With its power over production and its superior knowledge of COVID, China could corner the PPE market before other participants knew what was happening. The allegations amounted to “classic anti-competitive behavior, except on a country-wide scale.” Stras therefore concluded that CCP’s hoarding was commercial activity that had a direct effect in the United States, and sovereign immunity did not shield China from Missouri’s lawsuit.
Missouri will now return to the district court to present evidence of China’s PPE hoarding. But there is no guarantee that it will succeed. The state must still prove that China hoarded PPE and that the direct effect of that hoarding caused a harm to Missouri and its citizens.
Missouri will also have to define the contours of a “duty not to hoard,” which the Eighth Circuit framed as an antitrust claim. China’s decision not to participate in the lawsuit, however, makes Missouri’s task easier. The state will be able to present witnesses and documents without any cross-examination or rebuttal from China.
The lawsuit may also pave the way to other plaintiffs bringing similar claims. Even if private individuals may find it difficult to establish direct harm from China’s exploitation of its knowledge about COVID to hoard PPE, other states can follow Missouri’s lead to seek compensation for the injuries that they and their citizens suffered.

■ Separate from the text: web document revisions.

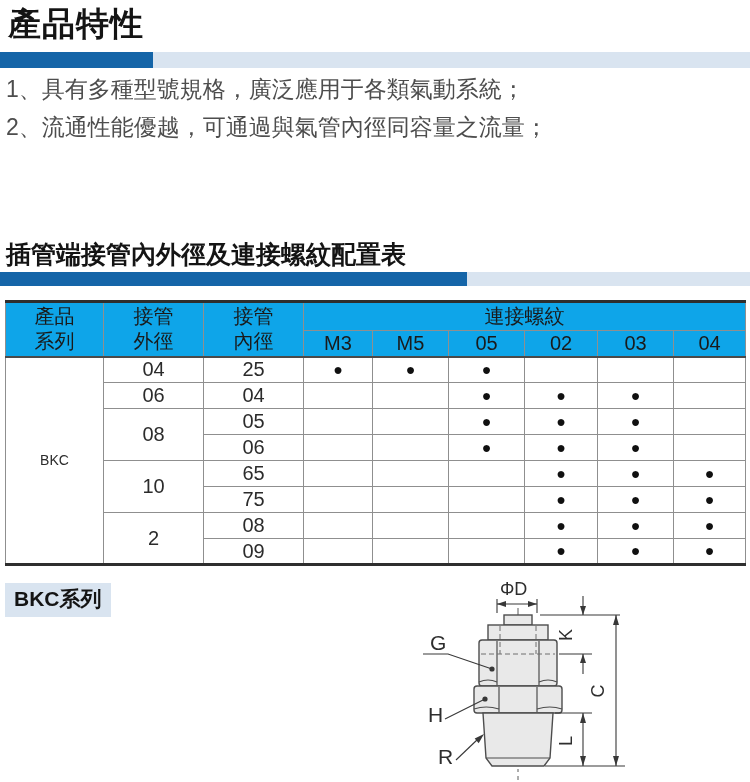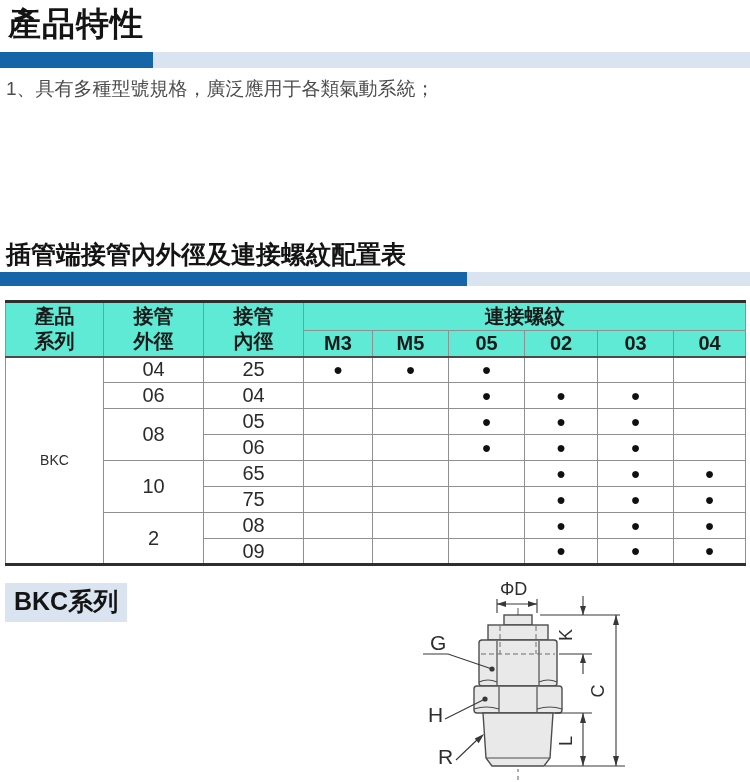--- a/index.html
+++ b/index.html
@@ -18,7 +18,7 @@
   .bar-light { flex:1; background:#d9e4f0; }
 
   .features { position:absolute; left:6px; top:70px; width:742px; margin:0; padding:0; list-style:none; }
-  .features li { font-size:19px; line-height:38px; color:#4d4d4d; white-space:nowrap; }
+  .features li { font-size:23px; line-height:38px; color:#4d4d4d; white-space:nowrap; }
 
   .sec-title { position:absolute; left:6px; top:238px; margin:0; font-size:25px; font-weight:800; color:#141414; }
 

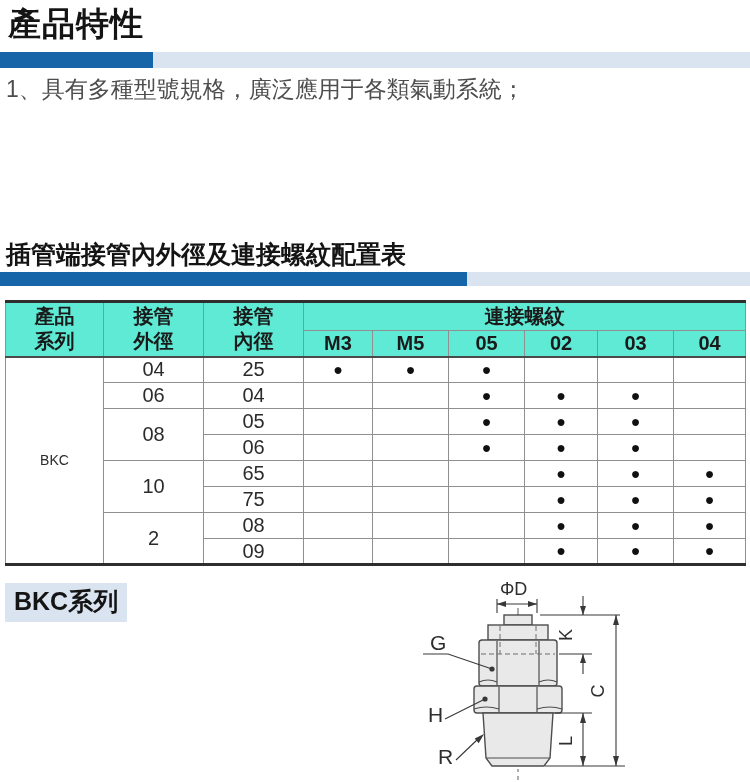--- a/index.html
+++ b/index.html
@@ -60,6 +60,7 @@
 
   <ul class="features">
     <li>1、具有多種型號規格，廣泛應用于各類氣動系統；</li>
+    <li>2、流通性能優越，可通過與氣管內徑同容量之流量；</li>
   </ul>
 
   <h2 class="sec-title">插管端接管內外徑及連接螺紋配置表</h2>

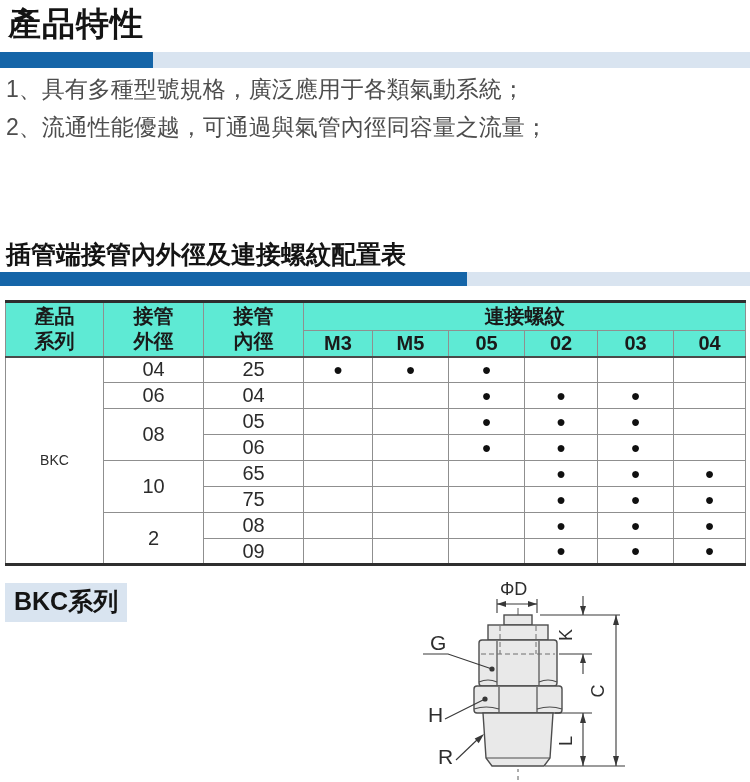--- a/index.html
+++ b/index.html
@@ -26,7 +26,7 @@
                table-layout:fixed; border-top:3px solid #2e2e2e; border-bottom:3px solid #2e2e2e; }
   .spec th, .spec td { border:1px solid #8f8f8f; text-align:center; vertical-align:middle; padding:0; }
   .spec thead { border-bottom:2px solid #4a4a4a; }
-  .spec thead th { background:#5eead4; font-size:20px; font-weight:700; color:#1a1a1a; height:26px; }
+  .spec thead th { background:#0ea5e9; font-size:20px; font-weight:400; color:#1a1a1a; height:26px; }
   .spec thead th .hline { line-height:25px; }
   .spec tbody td { height:26px; font-size:20px; font-weight:400; color:#2b2b2b; background:#fff; }
   .spec td.series-cell { font-size:14px; }

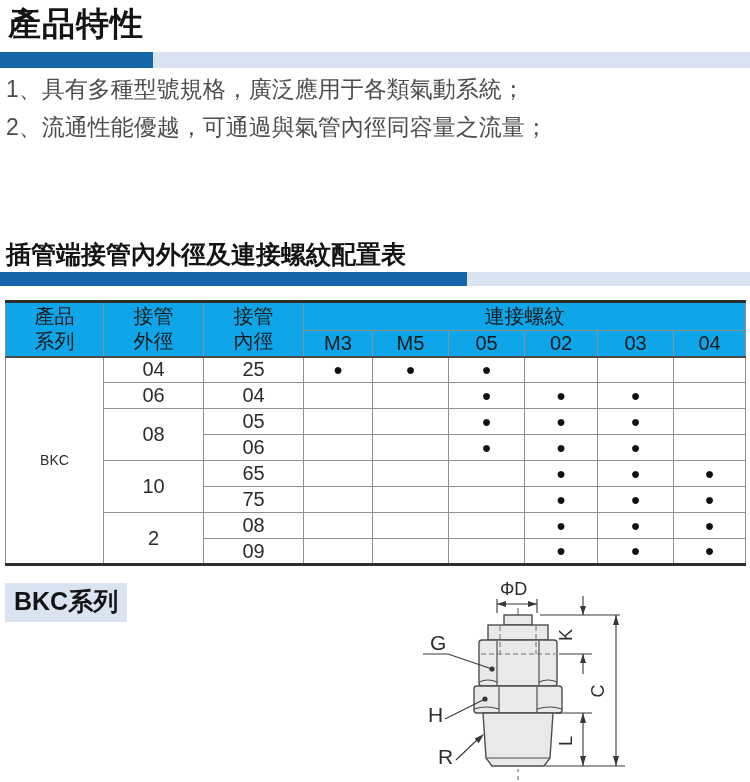--- a/index.html
+++ b/index.html
@@ -33,7 +33,7 @@
   .spec td.dot-cell { font-size:16px; color:#101010; }
 
   .badge { position:absolute; left:5px; top:583px; background:#d9e4f0; color:#141414;
-           font-size:25px; font-weight:800; padding:2px 9px 4px 9px; }
+           font-size:21px; font-weight:800; padding:2px 9px 4px 9px; }
 
   .diagram { position:absolute; left:420px; top:578px; width:330px; height:204px; }
   .diagram .part { fill:#e9e9e9; stroke:#4d4d4d; stroke-width:1.4; }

Congress should also consider expanding plaintiffs’ ability to sue China. In 2020, Sen. Tom Cotton (R-AR) introduced the “Holding the Chinese Communist Party Accountable for Infecting Americans Act.” That bill would have allowed China to be sued in specified federal courts for tortious activity related to the spread of COVID, opening the door for a wide range of claims that are currently barred by the FSIA. Non-legal remedies, such as sanctions and diplomatic initiatives, could complement these efforts to ensure that China is held accountable for its actions.
Critics of Missouri’s attempt to do so point to the prospect of Chinese retaliation, but the narrowness of the Eighth Circuit’s ruling may limit that possibility. U.S. courts have traditionally been hesitant to allow plaintiffs to pursue claims against foreign sovereigns, in part because immunity is a shield for the United States against claims in foreign courts. If we allow our courts to hear claims against foreign governments, the critics say, foreign governments will allow plaintiffs to haul the United States before tribunals around the world, including similar lawsuits in Chinese courts against U.S. government officials.
But the CCP engages in a range of commercial activity that has no equivalent in the United States. Commercial research, manufacturing, and distribution in China are all controlled directly by the CCP itself or indirectly through state-owned companies. In this respect, there is no U.S. government behavior equivalent to China’s. And with several notable exceptions, the U.S. private sector is quickly reducing its exposure to possible retaliation from China.
Foreign sovereign immunity questions always involve balancing. If too few lawsuits proceed against foreign states, American plaintiffs will never receive justice for the wrongs committed against them; if too many proceed, the U.S. government will be exposed to legal harassment in foreign courts.
With its decision to allow Missouri to pursue one of its claims, the Eighth Circuit has applied an exception that respects the balance Congress struck in the FSIA. As a result, the citizens of Missouri will be the first with a chance to hold China accountable for its wrongful actions during the outbreak of the COVID pandemic.